### Records for this exercise
|---|

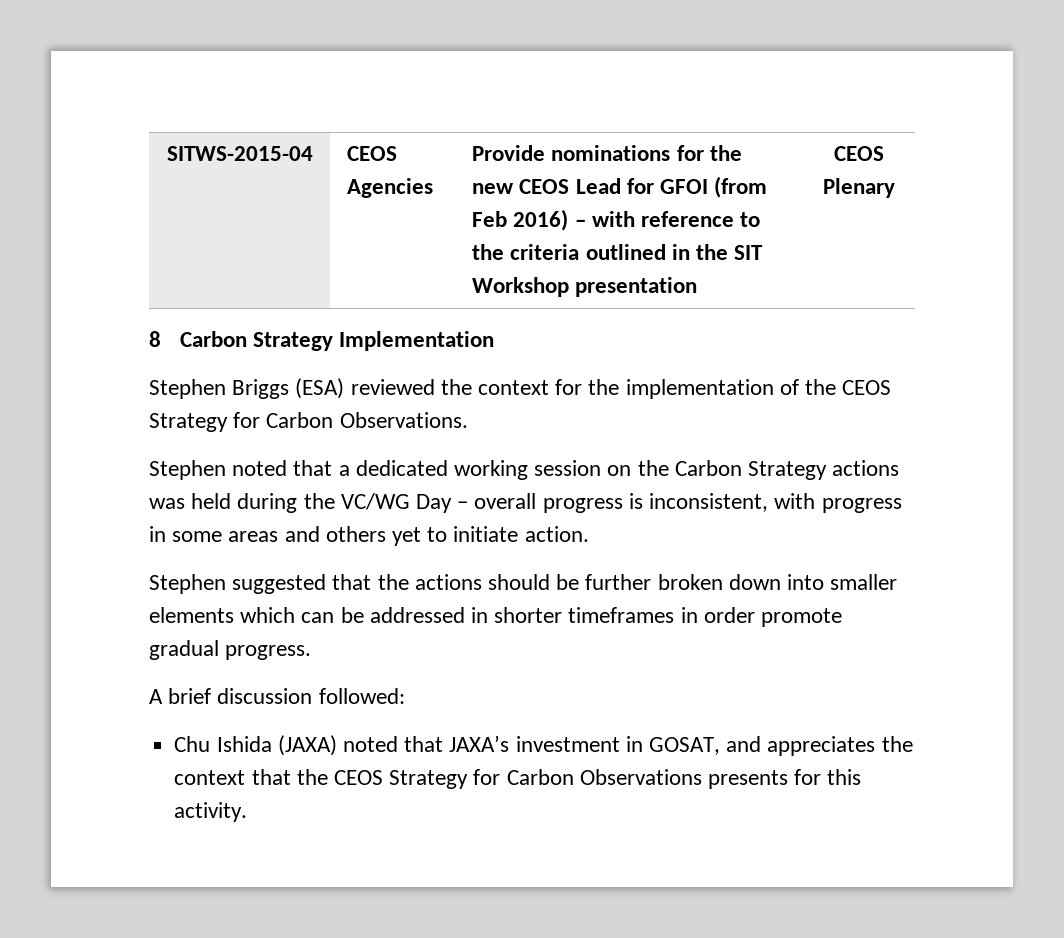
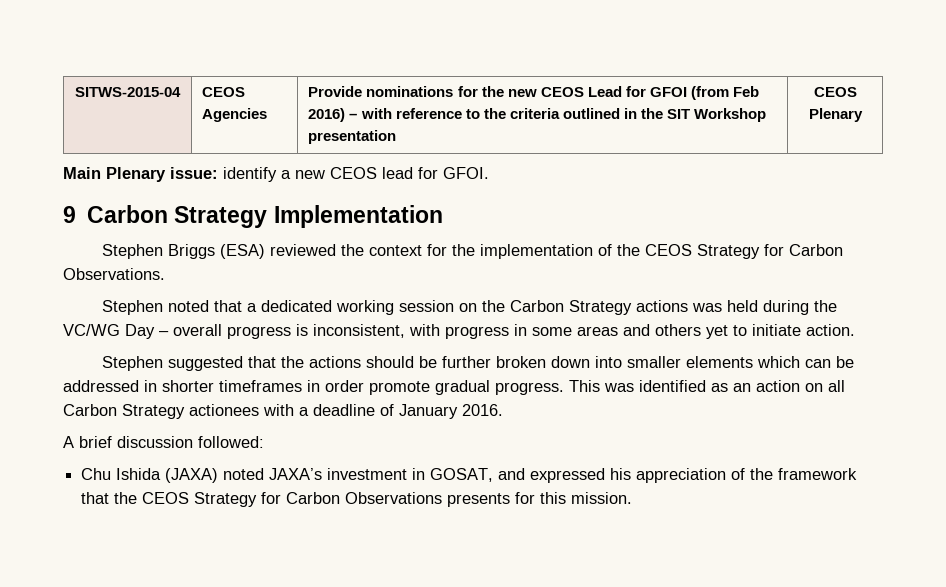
- 8 Carbon Strategy Implementation
+ Main Plenary issue: identify a new CEOS lead for GFOI.
+ 9 Carbon Strategy Implementation
+ This was identified as an action on all Carbon Strategy actionees with a deadline of January 2016.
- Chu Ishida (JAXA) noted that JAXA’s investment in GOSAT, and appreciates the context that the CEOS Strategy for Carbon Observations presents for this activity.
+ Chu Ishida (JAXA) noted JAXA’s investment in GOSAT, and expressed his appreciation of the framework that the CEOS Strategy for Carbon Observations presents for this mission.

|---|

### What needs to be done
In your copy, include every record word for word but no pictures.

### Task output
- 8 Carbon Strategy Implementation
+ Main Plenary issue: identify a new CEOS lead for GFOI.
+ 9 Carbon Strategy Implementation
+ This was identified as an action on all Carbon Strategy actionees with a deadline of January 2016.
- Chu Ishida (JAXA) noted that JAXA’s investment in GOSAT, and appreciates the context that the CEOS Strategy for Carbon Observations presents for this activity.
+ Chu Ishida (JAXA) noted JAXA’s investment in GOSAT, and expressed his appreciation of the framework that the CEOS Strategy for Carbon Observations presents for this mission.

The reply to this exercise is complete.